- [Your task]:
Nothing but the pictures should be dropped when the records are transcribed word for word.

- [Input for this task]:
====================

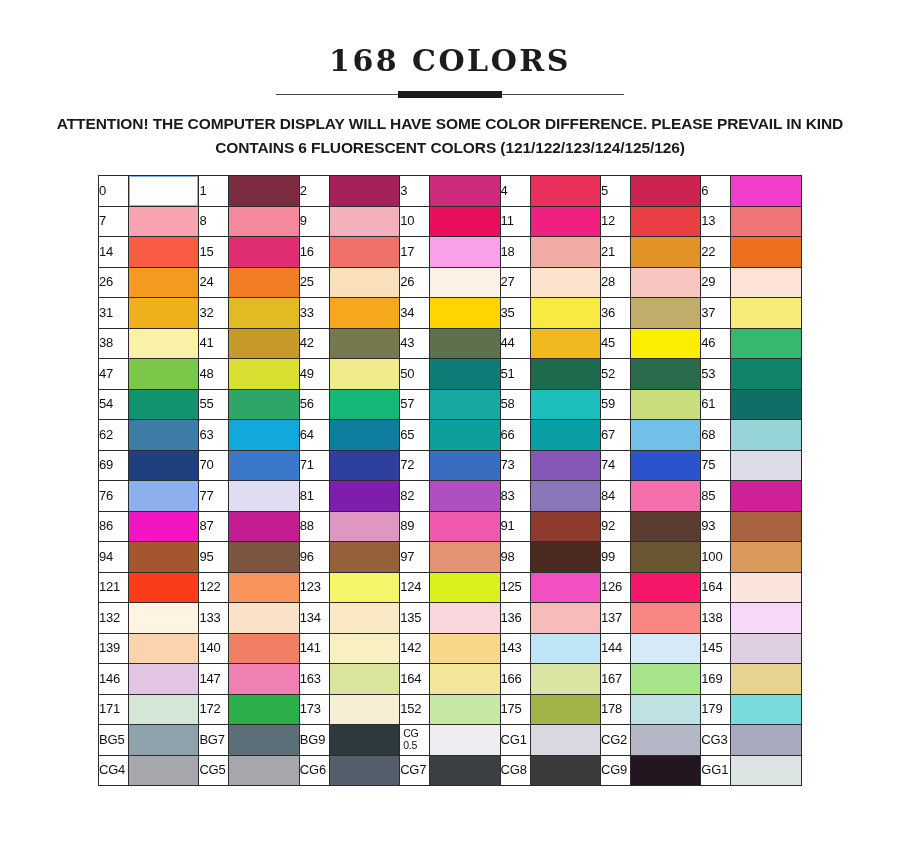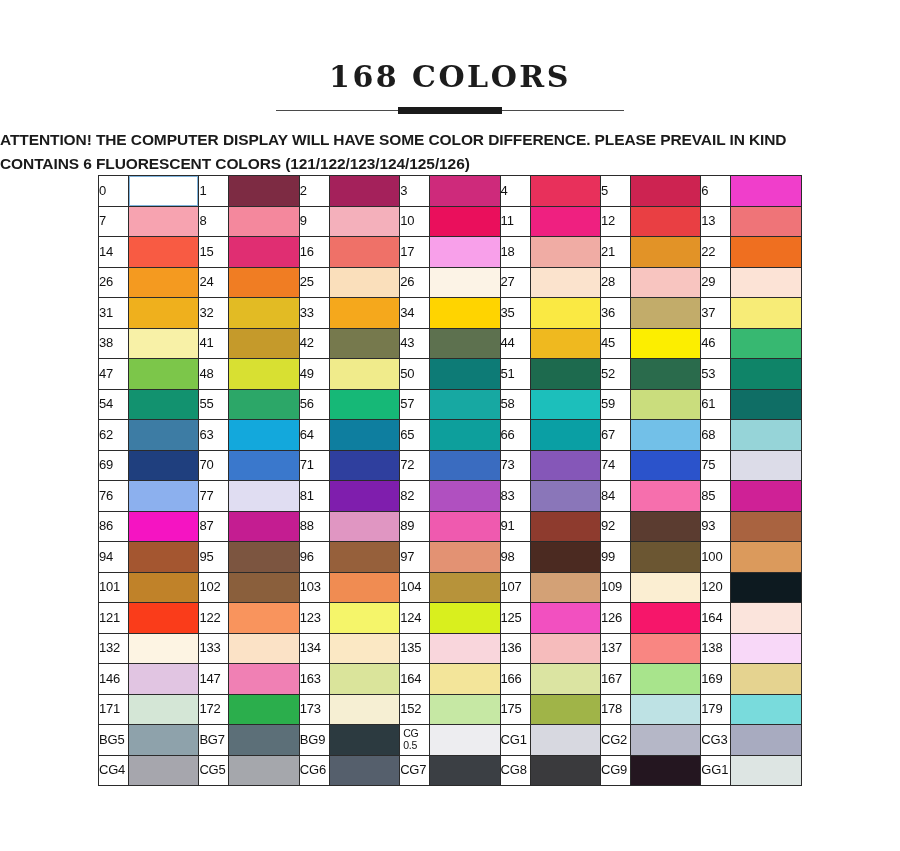--- a/index.html
+++ b/index.html
@@ -17,21 +17,21 @@
   }
 
   .page {
     position: relative;
     width: 900px;
     height: 851px;
   }
 
   
   .header {
-    padding-top: 62px;
+    padding-top: 46px;
     text-align: center;
   }
   .title {
     font-family: "DejaVu Serif", serif;
     font-size: 30px;
     font-weight: 700;
     letter-spacing: 2.5px;
     color: #1c1c1c;
     line-height: 1;
     margin: 0;
@@ -56,21 +56,21 @@
     top: 0px;
     left: 50%;
     transform: translateX(-50%);
     width: 104px;
     height: 7px;
     background: #1a1a1a;
   }
 
   .subtitle-block {
     margin-top: 13px;
-    text-align: left;
+    text-align: center;
   }
   .subtitle {
     font-family: "Liberation Sans", sans-serif;
     font-size: 15.5px;
     font-weight: 700;
     letter-spacing: -0.1px;
     color: #1a1a1a;
     line-height: 1.55;
     margin: 0;
   }
@@ -342,36 +342,20 @@
             <td class="lbl">97</td>
             <td class="sw" style="background: rgb(227, 146, 115);"></td>
             <td class="lbl">98</td>
             <td class="sw" style="background: rgb(75, 42, 33);"></td>
             <td class="lbl">99</td>
             <td class="sw" style="background: rgb(107, 86, 50);"></td>
             <td class="lbl">100</td>
             <td class="sw" style="background: rgb(219, 154, 92);"></td>
           </tr>
           <tr>
-            <td class="lbl">101</td>
-            <td class="sw" style="background: rgb(192, 130, 41);"></td>
-            <td class="lbl">102</td>
-            <td class="sw" style="background: rgb(138, 95, 60);"></td>
-            <td class="lbl">103</td>
-            <td class="sw" style="background: rgb(240, 140, 82);"></td>
-            <td class="lbl">104</td>
-            <td class="sw" style="background: rgb(183, 147, 58);"></td>
-            <td class="lbl">107</td>
-            <td class="sw" style="background: rgb(211, 161, 118);"></td>
-            <td class="lbl">109</td>
-            <td class="sw" style="background: rgb(251, 238, 210);"></td>
-            <td class="lbl">120</td>
-            <td class="sw" style="background: rgb(13, 26, 32);"></td>
-          </tr>
-          <tr>
             <td class="lbl">121</td>
             <td class="sw" style="background: rgb(250, 60, 26);"></td>
             <td class="lbl">122</td>
             <td class="sw" style="background: rgb(249, 148, 93);"></td>
             <td class="lbl">123</td>
             <td class="sw" style="background: rgb(245, 245, 106);"></td>
             <td class="lbl">124</td>
             <td class="sw" style="background: rgb(217, 239, 30);"></td>
             <td class="lbl">125</td>
             <td class="sw" style="background: rgb(242, 80, 192);"></td>
@@ -390,20 +374,36 @@
             <td class="lbl">135</td>
             <td class="sw" style="background: rgb(249, 214, 220);"></td>
             <td class="lbl">136</td>
             <td class="sw" style="background: rgb(246, 188, 188);"></td>
             <td class="lbl">137</td>
             <td class="sw" style="background: rgb(249, 134, 130);"></td>
             <td class="lbl">138</td>
             <td class="sw" style="background: rgb(248, 216, 248);"></td>
           </tr>
           <tr>
+            <td class="lbl">139</td>
+            <td class="sw" style="background: rgb(251, 211, 173);"></td>
+            <td class="lbl">140</td>
+            <td class="sw" style="background: rgb(241, 127, 103);"></td>
+            <td class="lbl">141</td>
+            <td class="sw" style="background: rgb(248, 240, 192);"></td>
+            <td class="lbl">142</td>
+            <td class="sw" style="background: rgb(249, 215, 138);"></td>
+            <td class="lbl">143</td>
+            <td class="sw" style="background: rgb(190, 229, 247);"></td>
+            <td class="lbl">144</td>
+            <td class="sw" style="background: rgb(213, 233, 247);"></td>
+            <td class="lbl">145</td>
+            <td class="sw" style="background: rgb(222, 208, 226);"></td>
+          </tr>
+          <tr>
             <td class="lbl">146</td>
             <td class="sw" style="background: rgb(225, 197, 226);"></td>
             <td class="lbl">147</td>
             <td class="sw" style="background: rgb(240, 128, 180);"></td>
             <td class="lbl">163</td>
             <td class="sw" style="background: rgb(218, 228, 155);"></td>
             <td class="lbl">164</td>
             <td class="sw" style="background: rgb(243, 229, 154);"></td>
             <td class="lbl">166</td>
             <td class="sw" style="background: rgb(219, 228, 162);"></td>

====================

- [Response]:
--- a/index.html
+++ b/index.html
@@ -17,21 +17,21 @@
   }
 
   .page {
     position: relative;
     width: 900px;
     height: 851px;
   }
 
   
   .header {
-    padding-top: 62px;
+    padding-top: 46px;
     text-align: center;
   }
   .title {
     font-family: "DejaVu Serif", serif;
     font-size: 30px;
     font-weight: 700;
     letter-spacing: 2.5px;
     color: #1c1c1c;
     line-height: 1;
     margin: 0;
@@ -56,21 +56,21 @@
     top: 0px;
     left: 50%;
     transform: translateX(-50%);
     width: 104px;
     height: 7px;
     background: #1a1a1a;
   }
 
   .subtitle-block {
     margin-top: 13px;
-    text-align: left;
+    text-align: center;
   }
   .subtitle {
     font-family: "Liberation Sans", sans-serif;
     font-size: 15.5px;
     font-weight: 700;
     letter-spacing: -0.1px;
     color: #1a1a1a;
     line-height: 1.55;
     margin: 0;
   }
@@ -342,36 +342,20 @@
             <td class="lbl">97</td>
             <td class="sw" style="background: rgb(227, 146, 115);"></td>
             <td class="lbl">98</td>
             <td class="sw" style="background: rgb(75, 42, 33);"></td>
             <td class="lbl">99</td>
             <td class="sw" style="background: rgb(107, 86, 50);"></td>
             <td class="lbl">100</td>
             <td class="sw" style="background: rgb(219, 154, 92);"></td>
           </tr>
           <tr>
-            <td class="lbl">101</td>
-            <td class="sw" style="background: rgb(192, 130, 41);"></td>
-            <td class="lbl">102</td>
-            <td class="sw" style="background: rgb(138, 95, 60);"></td>
-            <td class="lbl">103</td>
-            <td class="sw" style="background: rgb(240, 140, 82);"></td>
-            <td class="lbl">104</td>
-            <td class="sw" style="background: rgb(183, 147, 58);"></td>
-            <td class="lbl">107</td>
-            <td class="sw" style="background: rgb(211, 161, 118);"></td>
-            <td class="lbl">109</td>
-            <td class="sw" style="background: rgb(251, 238, 210);"></td>
-            <td class="lbl">120</td>
-            <td class="sw" style="background: rgb(13, 26, 32);"></td>
-          </tr>
-          <tr>
             <td class="lbl">121</td>
             <td class="sw" style="background: rgb(250, 60, 26);"></td>
             <td class="lbl">122</td>
             <td class="sw" style="background: rgb(249, 148, 93);"></td>
             <td class="lbl">123</td>
             <td class="sw" style="background: rgb(245, 245, 106);"></td>
             <td class="lbl">124</td>
             <td class="sw" style="background: rgb(217, 239, 30);"></td>
             <td class="lbl">125</td>
             <td class="sw" style="background: rgb(242, 80, 192);"></td>
@@ -390,20 +374,36 @@
             <td class="lbl">135</td>
             <td class="sw" style="background: rgb(249, 214, 220);"></td>
             <td class="lbl">136</td>
             <td class="sw" style="background: rgb(246, 188, 188);"></td>
             <td class="lbl">137</td>
             <td class="sw" style="background: rgb(249, 134, 130);"></td>
             <td class="lbl">138</td>
             <td class="sw" style="background: rgb(248, 216, 248);"></td>
           </tr>
           <tr>
+            <td class="lbl">139</td>
+            <td class="sw" style="background: rgb(251, 211, 173);"></td>
+            <td class="lbl">140</td>
+            <td class="sw" style="background: rgb(241, 127, 103);"></td>
+            <td class="lbl">141</td>
+            <td class="sw" style="background: rgb(248, 240, 192);"></td>
+            <td class="lbl">142</td>
+            <td class="sw" style="background: rgb(249, 215, 138);"></td>
+            <td class="lbl">143</td>
+            <td class="sw" style="background: rgb(190, 229, 247);"></td>
+            <td class="lbl">144</td>
+            <td class="sw" style="background: rgb(213, 233, 247);"></td>
+            <td class="lbl">145</td>
+            <td class="sw" style="background: rgb(222, 208, 226);"></td>
+          </tr>
+          <tr>
             <td class="lbl">146</td>
             <td class="sw" style="background: rgb(225, 197, 226);"></td>
             <td class="lbl">147</td>
             <td class="sw" style="background: rgb(240, 128, 180);"></td>
             <td class="lbl">163</td>
             <td class="sw" style="background: rgb(218, 228, 155);"></td>
             <td class="lbl">164</td>
             <td class="sw" style="background: rgb(243, 229, 154);"></td>
             <td class="lbl">166</td>
             <td class="sw" style="background: rgb(219, 228, 162);"></td>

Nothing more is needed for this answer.